--- START ---

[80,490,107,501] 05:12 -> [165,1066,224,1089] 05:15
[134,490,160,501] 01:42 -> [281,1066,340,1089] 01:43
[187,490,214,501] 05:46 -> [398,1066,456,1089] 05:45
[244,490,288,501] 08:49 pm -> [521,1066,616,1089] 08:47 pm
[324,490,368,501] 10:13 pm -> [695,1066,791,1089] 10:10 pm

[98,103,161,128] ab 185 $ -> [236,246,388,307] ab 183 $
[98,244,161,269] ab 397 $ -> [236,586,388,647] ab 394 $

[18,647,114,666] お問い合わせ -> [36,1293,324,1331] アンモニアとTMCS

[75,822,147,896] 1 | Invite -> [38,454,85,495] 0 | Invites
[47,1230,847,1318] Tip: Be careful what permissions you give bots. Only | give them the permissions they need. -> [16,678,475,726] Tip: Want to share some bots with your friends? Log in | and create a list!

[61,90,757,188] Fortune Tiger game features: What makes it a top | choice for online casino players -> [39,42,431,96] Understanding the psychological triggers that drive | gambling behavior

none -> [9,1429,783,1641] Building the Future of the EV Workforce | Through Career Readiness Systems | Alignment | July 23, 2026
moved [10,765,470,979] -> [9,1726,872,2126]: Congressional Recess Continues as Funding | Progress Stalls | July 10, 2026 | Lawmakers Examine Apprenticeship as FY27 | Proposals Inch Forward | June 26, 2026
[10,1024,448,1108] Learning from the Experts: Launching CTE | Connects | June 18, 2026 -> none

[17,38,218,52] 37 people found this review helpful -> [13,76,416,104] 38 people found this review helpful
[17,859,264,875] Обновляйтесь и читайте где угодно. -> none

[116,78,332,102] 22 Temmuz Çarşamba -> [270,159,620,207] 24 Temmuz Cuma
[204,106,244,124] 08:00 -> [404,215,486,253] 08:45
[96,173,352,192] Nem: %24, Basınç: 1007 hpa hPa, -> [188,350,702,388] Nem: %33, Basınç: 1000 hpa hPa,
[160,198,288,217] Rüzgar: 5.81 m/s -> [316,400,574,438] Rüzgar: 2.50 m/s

--- END ---

→ **Action item**
Transcribe only what runs from the line with "none -> [9,1429,783,1641]" to the last line above, keeping every line exactly as written.

→ **Exercise answer**
none -> [9,1429,783,1641] Building the Future of the EV Workforce | Through Career Readiness Systems | Alignment | July 23, 2026
moved [10,765,470,979] -> [9,1726,872,2126]: Congressional Recess Continues as Funding | Progress Stalls | July 10, 2026 | Lawmakers Examine Apprenticeship as FY27 | Proposals Inch Forward | June 26, 2026
[10,1024,448,1108] Learning from the Experts: Launching CTE | Connects | June 18, 2026 -> none

[17,38,218,52] 37 people found this review helpful -> [13,76,416,104] 38 people found this review helpful
[17,859,264,875] Обновляйтесь и читайте где угодно. -> none

[116,78,332,102] 22 Temmuz Çarşamba -> [270,159,620,207] 24 Temmuz Cuma
[204,106,244,124] 08:00 -> [404,215,486,253] 08:45
[96,173,352,192] Nem: %24, Basınç: 1007 hpa hPa, -> [188,350,702,388] Nem: %33, Basınç: 1000 hpa hPa,
[160,198,288,217] Rüzgar: 5.81 m/s -> [316,400,574,438] Rüzgar: 2.50 m/s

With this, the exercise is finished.